Time Lapse Scenario. Thus, where the enterprise customer wants help in building its own captive, the BOT or BOOT model provides a legal structure for the supplier to build and, for a time, manage the entire service delivery center before assigning it to the customer. This model reflects traditional project financing for building transportation infrastructure – such as highways, airports, bridges, tunnels and ports – for governments. In the public sector, BOT relationships are sometime called “public-private partnerships.” [LINK TO THAT PAGE = SEE BELOW]
Accounting. An essential element of BOT is its cost accounting. The cost structure for BOT involves amortization of capital investment. The pricing structure will reflect this amortization if the service provider owns any physical assets, license agreements or real property used for service delivery.
Advantages. The BOT and BOOT models offer several advantages to the enterprise customer.

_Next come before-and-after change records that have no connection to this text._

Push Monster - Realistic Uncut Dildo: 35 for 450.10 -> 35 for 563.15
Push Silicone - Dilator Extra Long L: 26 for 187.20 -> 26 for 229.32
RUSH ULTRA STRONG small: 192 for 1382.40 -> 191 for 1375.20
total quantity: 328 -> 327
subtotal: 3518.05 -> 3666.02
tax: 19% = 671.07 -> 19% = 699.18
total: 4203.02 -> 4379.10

It saves:
- time because the service provider is presumably more expert at assembling the infrastructure and obtaining local regulatory consents;
- money (and maybe market share) because the benefits of the new infrastructure can be enjoyed sooner;
- effort because the service provider is performing the effort, presumably at lower salaries.

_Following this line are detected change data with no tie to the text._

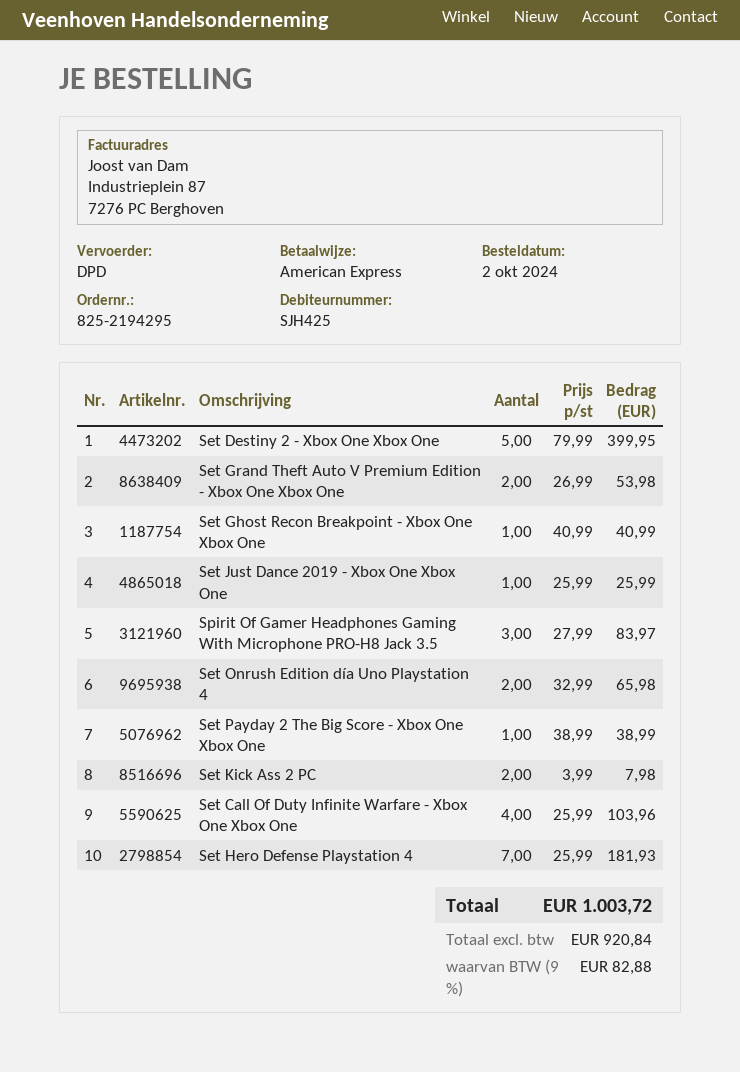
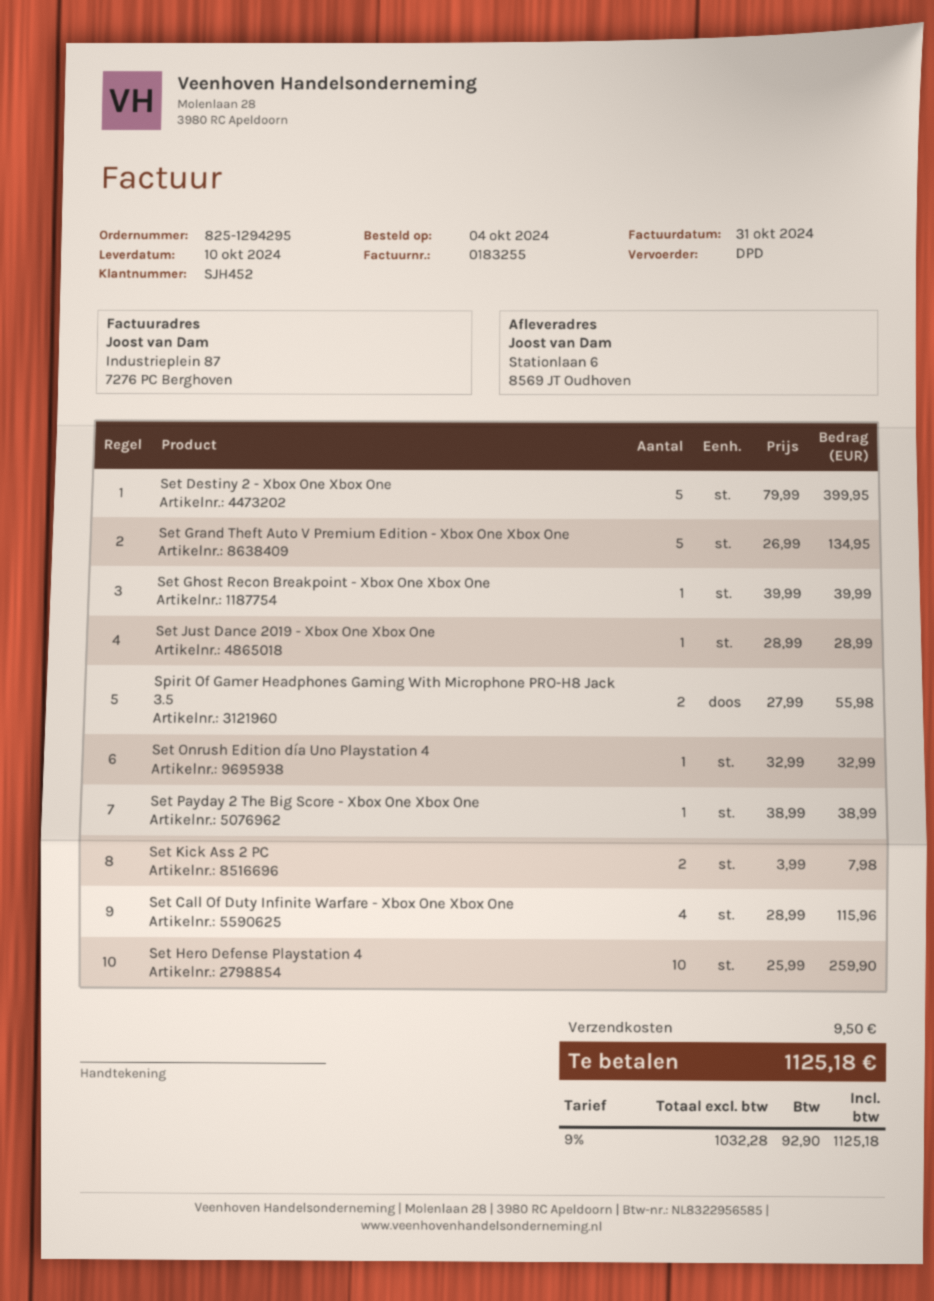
order number: 825-2194295 -> 825-1294295
order date: 2024-10-02 -> 2024-10-04
customer number: SJH425 -> SJH452
Set Grand Theft Auto V Premium Edition - Xbox One Xbox One: 2 x 26.99 = 53.98 -> 5 x 26.99 = 134.95
Set Ghost Recon Breakpoint - Xbox One Xbox One: 1 x 40.99 = 40.99 -> 1 x 39.99 = 39.99
Set Just Dance 2019 - Xbox One Xbox One: 1 x 25.99 = 25.99 -> 1 x 28.99 = 28.99
Spirit Of Gamer Headphones Gaming With Microphone PRO-H8 Jack 3.5: 3 x 27.99 = 83.97 -> 2 x 27.99 = 55.98
Set Onrush Edition día Uno Playstation 4: 2 x 32.99 = 65.98 -> 1 x 32.99 = 32.99
Set Call Of Duty Infinite Warfare - Xbox One Xbox One: 4 x 25.99 = 103.96 -> 4 x 28.99 = 115.96
Set Hero Defense Playstation 4: 7 x 25.99 = 181.93 -> 10 x 25.99 = 259.90
shipping: none -> 9.50
net: 920.84 -> 1032.28
tax: 9% = 82.88 -> 9% = 92.90
total: 1003.72 -> 1125.18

Disadvantages. The BOT and BOOT models have certain drawbacks for the enterprise customer.
- Additional costs are incurred to pay a profit to the service provider for the value of its know-how and time in assembling the service delivery infrastructure.
- Tie-in effects arise, since the enterprise customer commits to work with the particular service provider (as in any class outsourcing model) and cannot escape for low switching costs until the service provider’s investment is amortized or recaptured.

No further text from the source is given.